*Task prompt*
Exact copy, no pictures: restate each entry below word for word.

*Data in this exercise*
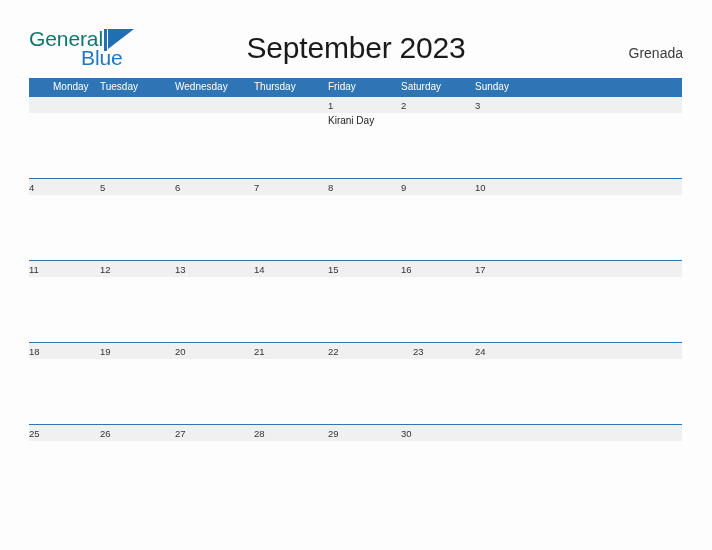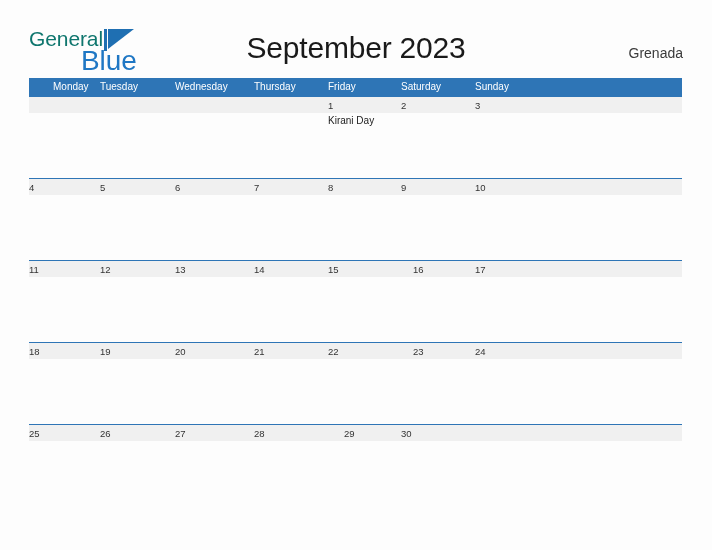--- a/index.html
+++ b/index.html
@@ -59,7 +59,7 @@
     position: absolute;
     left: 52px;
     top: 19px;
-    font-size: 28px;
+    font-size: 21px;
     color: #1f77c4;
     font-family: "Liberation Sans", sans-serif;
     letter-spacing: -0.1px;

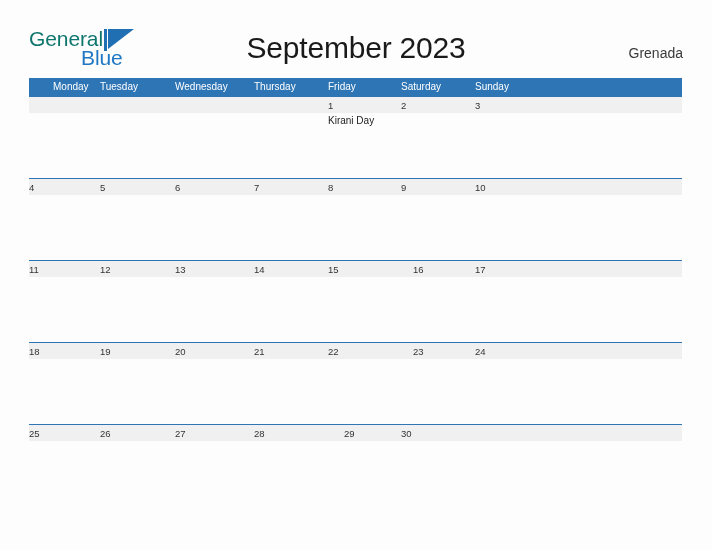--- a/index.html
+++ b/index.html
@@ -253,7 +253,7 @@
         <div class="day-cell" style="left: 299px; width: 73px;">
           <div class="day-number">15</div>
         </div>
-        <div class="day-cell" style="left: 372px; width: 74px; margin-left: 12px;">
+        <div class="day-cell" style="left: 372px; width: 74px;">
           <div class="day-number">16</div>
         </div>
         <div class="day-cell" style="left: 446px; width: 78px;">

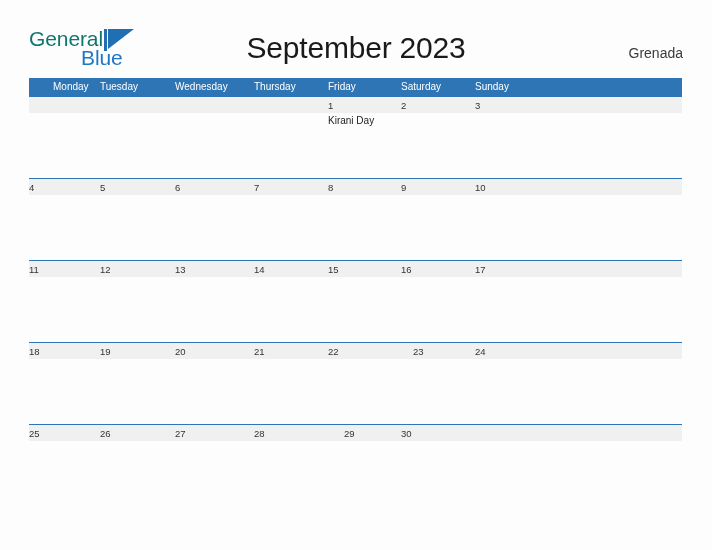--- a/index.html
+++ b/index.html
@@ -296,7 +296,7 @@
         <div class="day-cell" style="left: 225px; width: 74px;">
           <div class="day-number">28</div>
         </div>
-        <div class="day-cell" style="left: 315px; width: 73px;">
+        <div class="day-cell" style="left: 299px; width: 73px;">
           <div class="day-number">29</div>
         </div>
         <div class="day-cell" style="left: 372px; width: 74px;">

*Output of the exercise*
--- a/index.html
+++ b/index.html
@@ -59,7 +59,7 @@
     position: absolute;
     left: 52px;
     top: 19px;
-    font-size: 28px;
+    font-size: 21px;
     color: #1f77c4;
     font-family: "Liberation Sans", sans-serif;
     letter-spacing: -0.1px;

--- a/index.html
+++ b/index.html
@@ -253,7 +253,7 @@
         <div class="day-cell" style="left: 299px; width: 73px;">
           <div class="day-number">15</div>
         </div>
-        <div class="day-cell" style="left: 372px; width: 74px; margin-left: 12px;">
+        <div class="day-cell" style="left: 372px; width: 74px;">
           <div class="day-number">16</div>
         </div>
         <div class="day-cell" style="left: 446px; width: 78px;">

--- a/index.html
+++ b/index.html
@@ -296,7 +296,7 @@
         <div class="day-cell" style="left: 225px; width: 74px;">
           <div class="day-number">28</div>
         </div>
-        <div class="day-cell" style="left: 315px; width: 73px;">
+        <div class="day-cell" style="left: 299px; width: 73px;">
           <div class="day-number">29</div>
         </div>
         <div class="day-cell" style="left: 372px; width: 74px;">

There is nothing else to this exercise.